Place the level on a flat surface such as a mill table.  Take a known dimension shim such as a feeler gauge and put on one side.  When the bubble moves from one line to the next, you now have an idea of how accurate it is.


----------



## Neurotic-Hapi-Snak (Mar 1, 2021)

Definitely verify parallelism and squareness, one member on here hade one of those and although it was parallel within a few tenths the squareness was off by over .010"


----------



## BGHansen (Mar 1, 2021)

Maybe look at a bubble reading and note the position.  Flip it 180 and it should be in the same spot on the opposite side of the center line of the vial.  If it's not, half the difference is the inaccuracy.  Same check as a carpenter's square, set it on an edge and trace a line on the other leg.  Flip the square over and repeat.  If it's a "V", it's out of square by half.

The shim idea above is really good for checking the sensitivity/graduations on the vial.  Piece of paper is about 0.003".

Bruce


----------



## Masterjuggler (Mar 1, 2021)

I made a thread a month ago where I checked the accuracy of some chinesium level vials, and found them to be spot on: https://www.hobby-machinist.com/threads/cheapo-level-vials-are-accurate.90212/

Like others have said though, you'll have to check the frame for parallelism and squareness.
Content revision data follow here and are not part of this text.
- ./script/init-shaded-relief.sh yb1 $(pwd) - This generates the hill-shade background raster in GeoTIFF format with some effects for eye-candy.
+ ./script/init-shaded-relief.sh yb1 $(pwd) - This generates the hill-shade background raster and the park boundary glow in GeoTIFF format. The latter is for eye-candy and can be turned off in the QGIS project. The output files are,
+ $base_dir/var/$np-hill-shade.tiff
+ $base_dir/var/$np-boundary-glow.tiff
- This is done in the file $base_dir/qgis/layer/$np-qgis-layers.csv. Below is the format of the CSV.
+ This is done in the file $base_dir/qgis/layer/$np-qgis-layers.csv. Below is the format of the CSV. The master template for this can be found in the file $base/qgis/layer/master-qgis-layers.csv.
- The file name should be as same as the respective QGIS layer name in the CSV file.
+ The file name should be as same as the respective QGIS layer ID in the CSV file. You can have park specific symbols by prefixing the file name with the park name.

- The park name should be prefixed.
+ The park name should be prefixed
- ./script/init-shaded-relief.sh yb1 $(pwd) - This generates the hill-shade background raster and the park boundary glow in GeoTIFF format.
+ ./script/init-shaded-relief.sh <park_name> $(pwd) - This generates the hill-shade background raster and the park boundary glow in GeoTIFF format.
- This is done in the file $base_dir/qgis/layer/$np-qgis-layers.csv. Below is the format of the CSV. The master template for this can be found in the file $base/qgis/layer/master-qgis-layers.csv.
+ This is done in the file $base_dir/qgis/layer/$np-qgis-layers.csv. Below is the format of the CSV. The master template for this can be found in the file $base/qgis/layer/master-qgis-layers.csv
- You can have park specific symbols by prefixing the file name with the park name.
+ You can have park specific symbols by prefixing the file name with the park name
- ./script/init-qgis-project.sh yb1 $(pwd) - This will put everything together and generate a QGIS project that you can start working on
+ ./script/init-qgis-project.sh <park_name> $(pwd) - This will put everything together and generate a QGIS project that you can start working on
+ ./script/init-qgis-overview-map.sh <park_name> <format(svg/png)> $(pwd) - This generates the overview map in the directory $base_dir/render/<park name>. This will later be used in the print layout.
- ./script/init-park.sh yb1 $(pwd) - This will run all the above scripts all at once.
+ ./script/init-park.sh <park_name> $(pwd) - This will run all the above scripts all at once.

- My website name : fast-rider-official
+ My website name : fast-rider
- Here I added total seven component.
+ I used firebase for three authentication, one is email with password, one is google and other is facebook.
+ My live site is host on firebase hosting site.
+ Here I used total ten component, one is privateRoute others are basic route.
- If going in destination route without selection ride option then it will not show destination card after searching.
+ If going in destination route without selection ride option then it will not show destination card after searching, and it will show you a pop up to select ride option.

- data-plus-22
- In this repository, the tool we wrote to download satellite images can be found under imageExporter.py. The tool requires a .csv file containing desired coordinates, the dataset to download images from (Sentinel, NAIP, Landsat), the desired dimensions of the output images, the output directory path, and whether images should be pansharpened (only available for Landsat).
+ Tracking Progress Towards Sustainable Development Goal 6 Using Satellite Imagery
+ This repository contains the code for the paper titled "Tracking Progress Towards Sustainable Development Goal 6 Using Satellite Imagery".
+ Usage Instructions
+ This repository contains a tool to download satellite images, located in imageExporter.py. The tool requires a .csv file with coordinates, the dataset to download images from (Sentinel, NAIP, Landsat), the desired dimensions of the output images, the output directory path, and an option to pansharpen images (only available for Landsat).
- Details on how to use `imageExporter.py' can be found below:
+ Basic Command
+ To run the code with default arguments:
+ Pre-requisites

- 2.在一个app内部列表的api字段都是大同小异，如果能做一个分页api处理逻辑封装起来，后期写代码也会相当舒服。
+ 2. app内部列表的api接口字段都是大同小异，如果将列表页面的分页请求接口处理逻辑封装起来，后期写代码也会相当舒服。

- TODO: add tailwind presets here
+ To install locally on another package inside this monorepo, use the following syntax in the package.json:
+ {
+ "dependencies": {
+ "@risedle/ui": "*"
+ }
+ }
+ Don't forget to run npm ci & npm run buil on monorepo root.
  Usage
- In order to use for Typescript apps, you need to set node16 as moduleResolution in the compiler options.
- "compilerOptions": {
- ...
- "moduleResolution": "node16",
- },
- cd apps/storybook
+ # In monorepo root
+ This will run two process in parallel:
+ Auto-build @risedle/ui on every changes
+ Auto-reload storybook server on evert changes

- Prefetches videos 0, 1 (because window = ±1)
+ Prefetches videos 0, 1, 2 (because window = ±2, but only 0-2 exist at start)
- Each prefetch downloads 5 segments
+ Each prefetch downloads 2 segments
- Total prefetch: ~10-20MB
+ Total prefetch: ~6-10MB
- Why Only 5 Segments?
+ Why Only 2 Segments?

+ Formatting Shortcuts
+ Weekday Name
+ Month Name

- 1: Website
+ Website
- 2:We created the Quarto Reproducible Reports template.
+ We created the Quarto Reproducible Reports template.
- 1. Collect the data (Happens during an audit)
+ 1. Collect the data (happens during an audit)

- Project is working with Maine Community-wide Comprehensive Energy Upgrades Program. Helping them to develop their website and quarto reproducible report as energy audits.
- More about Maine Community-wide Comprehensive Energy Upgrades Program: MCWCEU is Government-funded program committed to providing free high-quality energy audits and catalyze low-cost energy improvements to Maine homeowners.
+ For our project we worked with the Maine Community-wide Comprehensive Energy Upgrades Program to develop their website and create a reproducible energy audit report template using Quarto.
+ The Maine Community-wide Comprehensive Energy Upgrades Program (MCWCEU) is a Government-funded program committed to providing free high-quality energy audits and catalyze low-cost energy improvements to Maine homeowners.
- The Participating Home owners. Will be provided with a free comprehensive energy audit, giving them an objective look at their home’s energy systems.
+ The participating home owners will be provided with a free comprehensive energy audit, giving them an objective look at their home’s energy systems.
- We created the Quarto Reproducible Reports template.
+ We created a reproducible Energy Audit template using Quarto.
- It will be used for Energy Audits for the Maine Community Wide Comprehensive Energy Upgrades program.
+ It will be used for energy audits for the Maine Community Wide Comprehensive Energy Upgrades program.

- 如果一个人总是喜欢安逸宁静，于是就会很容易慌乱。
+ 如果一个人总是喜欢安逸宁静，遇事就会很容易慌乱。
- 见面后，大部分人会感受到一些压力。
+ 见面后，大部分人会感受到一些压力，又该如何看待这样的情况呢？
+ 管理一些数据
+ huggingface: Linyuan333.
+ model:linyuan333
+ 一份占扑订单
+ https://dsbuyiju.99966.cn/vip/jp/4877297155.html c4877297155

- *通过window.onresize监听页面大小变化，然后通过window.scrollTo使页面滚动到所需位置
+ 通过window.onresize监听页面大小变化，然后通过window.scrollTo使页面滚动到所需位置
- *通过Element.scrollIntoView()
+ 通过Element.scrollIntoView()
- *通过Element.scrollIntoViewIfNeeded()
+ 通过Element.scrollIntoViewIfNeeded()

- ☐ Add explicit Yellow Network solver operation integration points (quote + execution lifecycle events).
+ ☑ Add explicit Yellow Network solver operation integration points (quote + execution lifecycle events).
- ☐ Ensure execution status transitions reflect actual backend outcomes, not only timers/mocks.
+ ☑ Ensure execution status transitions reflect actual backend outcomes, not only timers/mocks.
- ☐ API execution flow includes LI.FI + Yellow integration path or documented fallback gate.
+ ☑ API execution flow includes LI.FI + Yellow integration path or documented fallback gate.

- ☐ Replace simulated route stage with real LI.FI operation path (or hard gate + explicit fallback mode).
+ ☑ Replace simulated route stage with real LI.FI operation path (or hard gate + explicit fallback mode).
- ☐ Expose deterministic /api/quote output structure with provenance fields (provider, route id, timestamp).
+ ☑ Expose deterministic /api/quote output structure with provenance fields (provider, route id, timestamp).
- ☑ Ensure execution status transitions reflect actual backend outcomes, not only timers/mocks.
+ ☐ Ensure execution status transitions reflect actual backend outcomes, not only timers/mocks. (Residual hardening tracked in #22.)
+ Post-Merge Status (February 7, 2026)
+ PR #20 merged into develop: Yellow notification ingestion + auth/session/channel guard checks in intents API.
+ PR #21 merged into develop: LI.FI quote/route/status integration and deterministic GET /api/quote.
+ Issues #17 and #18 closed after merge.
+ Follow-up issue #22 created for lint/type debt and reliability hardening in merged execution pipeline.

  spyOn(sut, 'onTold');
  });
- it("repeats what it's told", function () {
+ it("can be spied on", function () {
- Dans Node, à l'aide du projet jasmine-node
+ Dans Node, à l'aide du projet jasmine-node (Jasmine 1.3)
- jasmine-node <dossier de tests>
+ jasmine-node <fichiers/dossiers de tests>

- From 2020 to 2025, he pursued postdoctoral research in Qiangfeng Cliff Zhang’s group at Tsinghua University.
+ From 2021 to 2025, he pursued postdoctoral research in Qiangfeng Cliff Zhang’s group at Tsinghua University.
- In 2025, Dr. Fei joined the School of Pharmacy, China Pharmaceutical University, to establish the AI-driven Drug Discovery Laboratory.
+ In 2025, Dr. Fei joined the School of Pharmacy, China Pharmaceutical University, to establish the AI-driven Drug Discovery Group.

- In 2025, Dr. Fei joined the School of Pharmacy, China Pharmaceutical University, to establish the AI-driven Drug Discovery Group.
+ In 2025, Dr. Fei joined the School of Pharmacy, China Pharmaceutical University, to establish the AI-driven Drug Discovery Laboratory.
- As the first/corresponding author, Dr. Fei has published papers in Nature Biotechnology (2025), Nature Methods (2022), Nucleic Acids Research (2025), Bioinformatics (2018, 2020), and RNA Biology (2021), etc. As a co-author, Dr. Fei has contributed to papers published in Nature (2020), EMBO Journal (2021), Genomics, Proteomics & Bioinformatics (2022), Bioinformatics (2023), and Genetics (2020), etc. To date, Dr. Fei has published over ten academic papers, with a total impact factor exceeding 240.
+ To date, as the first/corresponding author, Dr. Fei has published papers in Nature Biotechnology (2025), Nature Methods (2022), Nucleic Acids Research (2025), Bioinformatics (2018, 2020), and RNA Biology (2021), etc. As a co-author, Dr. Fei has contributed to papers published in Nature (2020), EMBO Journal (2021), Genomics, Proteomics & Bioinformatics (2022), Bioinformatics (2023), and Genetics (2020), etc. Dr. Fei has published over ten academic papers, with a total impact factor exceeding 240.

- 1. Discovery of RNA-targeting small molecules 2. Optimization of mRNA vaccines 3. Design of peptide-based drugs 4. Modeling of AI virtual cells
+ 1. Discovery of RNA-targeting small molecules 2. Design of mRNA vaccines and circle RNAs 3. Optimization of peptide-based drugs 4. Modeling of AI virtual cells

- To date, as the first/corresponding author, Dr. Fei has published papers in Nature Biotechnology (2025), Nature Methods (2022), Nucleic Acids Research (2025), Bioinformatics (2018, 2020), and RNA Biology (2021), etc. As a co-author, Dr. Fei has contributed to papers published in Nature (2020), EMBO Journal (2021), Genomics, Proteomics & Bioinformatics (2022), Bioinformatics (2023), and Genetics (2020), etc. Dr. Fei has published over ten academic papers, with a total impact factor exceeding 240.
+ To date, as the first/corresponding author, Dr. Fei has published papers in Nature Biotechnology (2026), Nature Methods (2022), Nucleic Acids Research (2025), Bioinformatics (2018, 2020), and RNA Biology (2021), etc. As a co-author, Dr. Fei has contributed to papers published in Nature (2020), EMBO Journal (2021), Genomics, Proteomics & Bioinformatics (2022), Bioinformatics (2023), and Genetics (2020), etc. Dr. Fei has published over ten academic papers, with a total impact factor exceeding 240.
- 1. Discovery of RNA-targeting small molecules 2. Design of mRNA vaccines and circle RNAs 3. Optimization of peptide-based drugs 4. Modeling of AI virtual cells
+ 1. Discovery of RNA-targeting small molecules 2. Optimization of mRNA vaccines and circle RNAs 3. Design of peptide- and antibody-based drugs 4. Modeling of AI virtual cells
All you need for that is a surface plate and a dial indicator with a base. Oxtoolco has some pretty good videos about doing that, like this one:


----------



## The Shootist (Mar 3, 2021)

When working with high accuracy levels you should set the level down and let it "settle" for a while. The more accurate levels have near zero curve to the vial and may take a while to respond. Even "spirit" levels where the fluid is alcohol take a few minutes to fully resolve accurately.


----------



## porthos (Apr 4, 2021)

_i belive that the term chinese and precision is a oxymoron, from my experiences_


----------